Up until recently, ISIS has concentrated only on carving out a caliphate in the Middle East. ISIS central encouraged overseas supporters to either travel to the Middle East to take part in the war, or if they were unable to do that, then to mount their own independent "lone wolf" attacks at home. No training, resources, operational assistance or otherwise were provided by ISIS central to these lone wolves. As such, these lone wolf attacks had little or no planning and used easily accessible weapons, such as single shot rifles, knives and even bricks.
The Lindt Café siege in Sydney and the shooting of Curtis Cheng in Parramatta earlier this year are typical of these lone wolf attacks.
Why the change in strategy?
As I wrote in The Huffington Post Australia earlier in the year, US Chairman of the Joint Chiefs of Staff, Martin Dempsey, had called the fight against ISIS a "tactical stalemate" and he saw no "dramatic gains on either side." However, recently, this has been to slowly change, with the battlefield momentum beginning to turn against ISIS.
In the last week, the Syrian Army loyal to president Bashir al-Assad, with the support of Russian strike fighters and helicopter gunships, ended the ISIS siege of the airfield at Kweiris, west of Aleppo.
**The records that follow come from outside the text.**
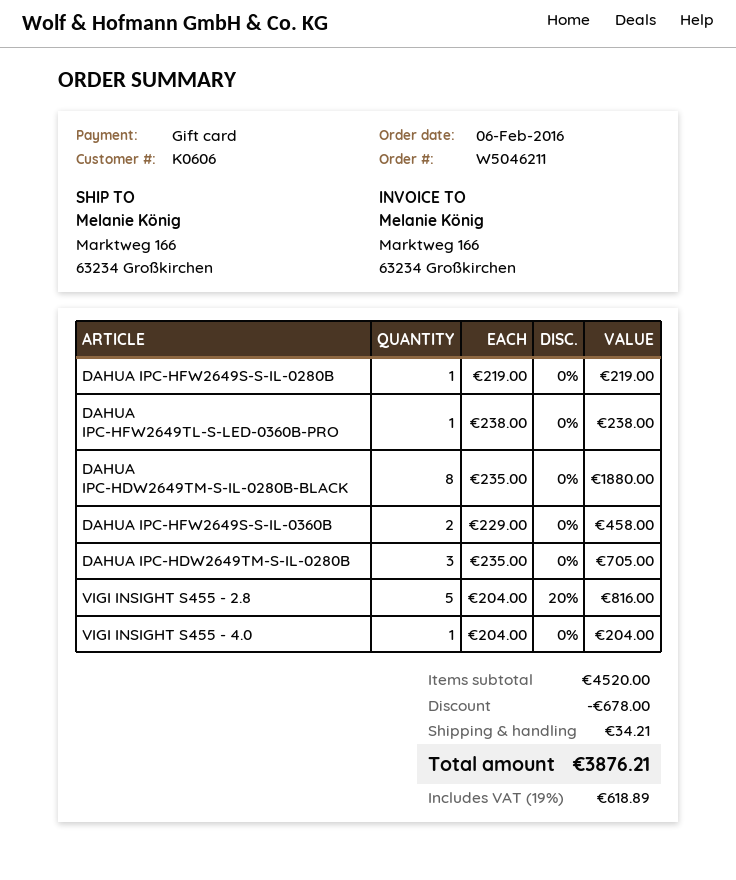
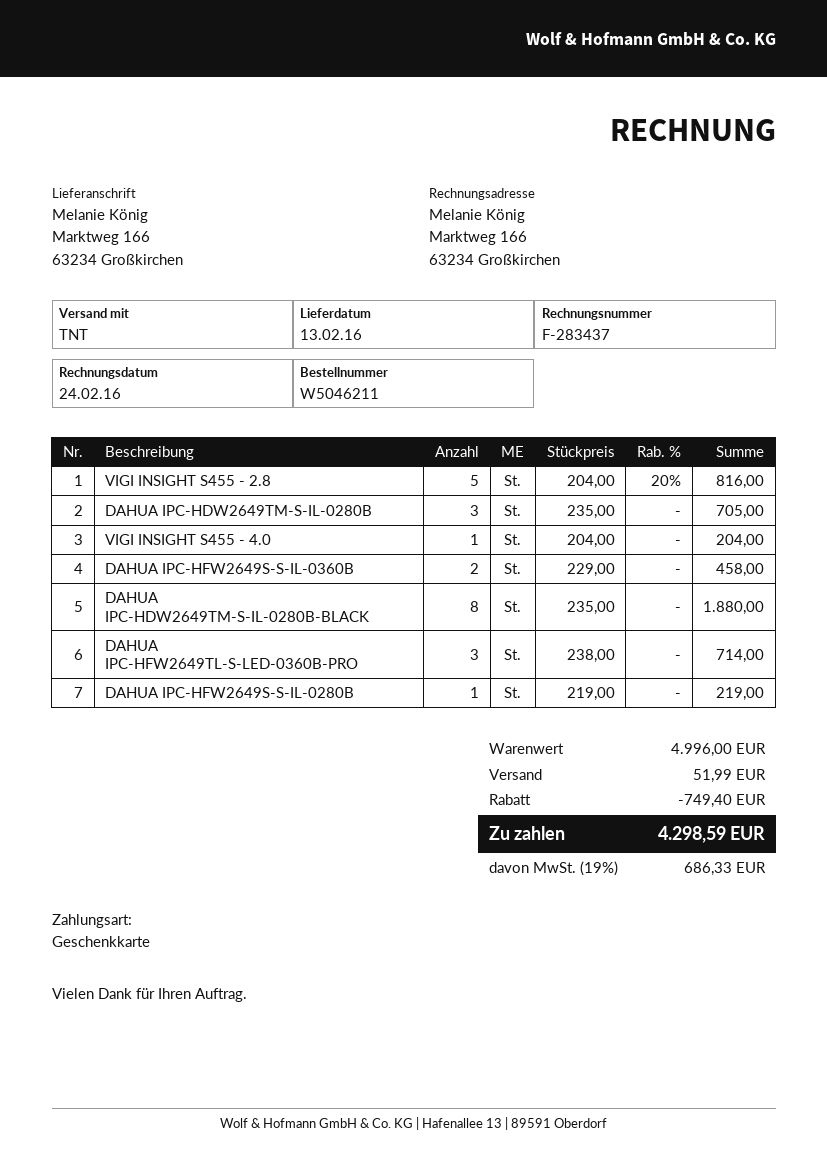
DAHUA IPC-HFW2649TL-S-LED-0360B-PRO: 1 x 238.00 = 238.00 -> 3 x 238.00 = 714.00
subtotal: 4520.00 -> 4996.00
discount: 678.00 -> 749.40
shipping: 34.21 -> 51.99
tax: 19% = 618.89 -> 19% = 686.33
total: 3876.21 -> 4298.59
This is Damascus's biggest victory against ISIS in over two years.
In the last couple of weeks, the Kurdish forces have also made significant gains against ISIS. The Syrian Kurds, with US air support, have made territorial gains around Hasaka, while the Iraqi Kurds have captured Sinjar City near Mosul.
Sinjar is a particularly costly loss for ISIS as it will now find it increasingly difficult to move its forces between Raqqa and Mosul, and the ISIS held oilfields in northeast Syria are at risk of being captured by the Kurdish forces.
The involvement of foreign forces in the fight against ISIS is swinging the battlefield momentum in favour of the Syrian and Kurdish forces.
ISIS central appears to be redirecting its finite military capabilities so as to apply pressure on foreign interveners by attacking its civilians on its own soil. The hope is that these attacks will compel Turkey, Lebanon, Russia and France to withdraw its forces from the fight against ISIS.
It is a risky strategy.
On the one hand, there are rare and particular examples of this strategy having been successful. The Madrid Bombings (2004) appear to have influenced the Spanish elections sufficiently enough to install a Socialist Government. The Socialists had previously promised to withdraw Spain's troops from Iraq, which they promptly did on gaining government.
But, on the whole, when confronted by terror tactics, foreign governments have historically been more likely to double-down rather than withdraw. For example, in 2002, 40 Chechen rebels took 850 hostages at a Moscow theatre. The Russian forces used gas to end the siege that left 170 people dead, including all 40 terrorists. Moscow subsequently tightened its grip on Chechnya; President Putin's response was the complete opposite to what the Chechen rebels had intended. Similarly, following the September 11 attacks, America did not withdraw its forces from the Middle East, but instead invaded Afghanistan and later Iraq.
Over the short term, as ISIS military power continues to be worn down, its central leadership is likely to redirect a greater proportion of its resources towards international terrorist operations, as we have seen in the last month or so. So, worryingly, the current string of attacks may continue. Its modus operandi is likely to evolve to resemble the style of coordinated attacks we have come to expect from al-Qaeda.
We must keep in mind, however, that this change in strategy is being driven by ISIS central coming under increasing pressure. Further, ISIS is amassing an incredible group of enemies who have or will become unlikely allies, including Iran, Turkey, Russia, Hezbollah, the United States and Western Europe.
ISIS's change of strategy is not a percentage play, but rather a "Hail Mary pass" in the desperate hope that the mounting pressure can somehow be relieved.
It is still likely to be a long war. And President Obama's comments this week that defeating ISIS "isn't easy" is very true. Yet, history will likely show that ISIS's new strategy was the point in time when it was forced to roll the dice...and lost.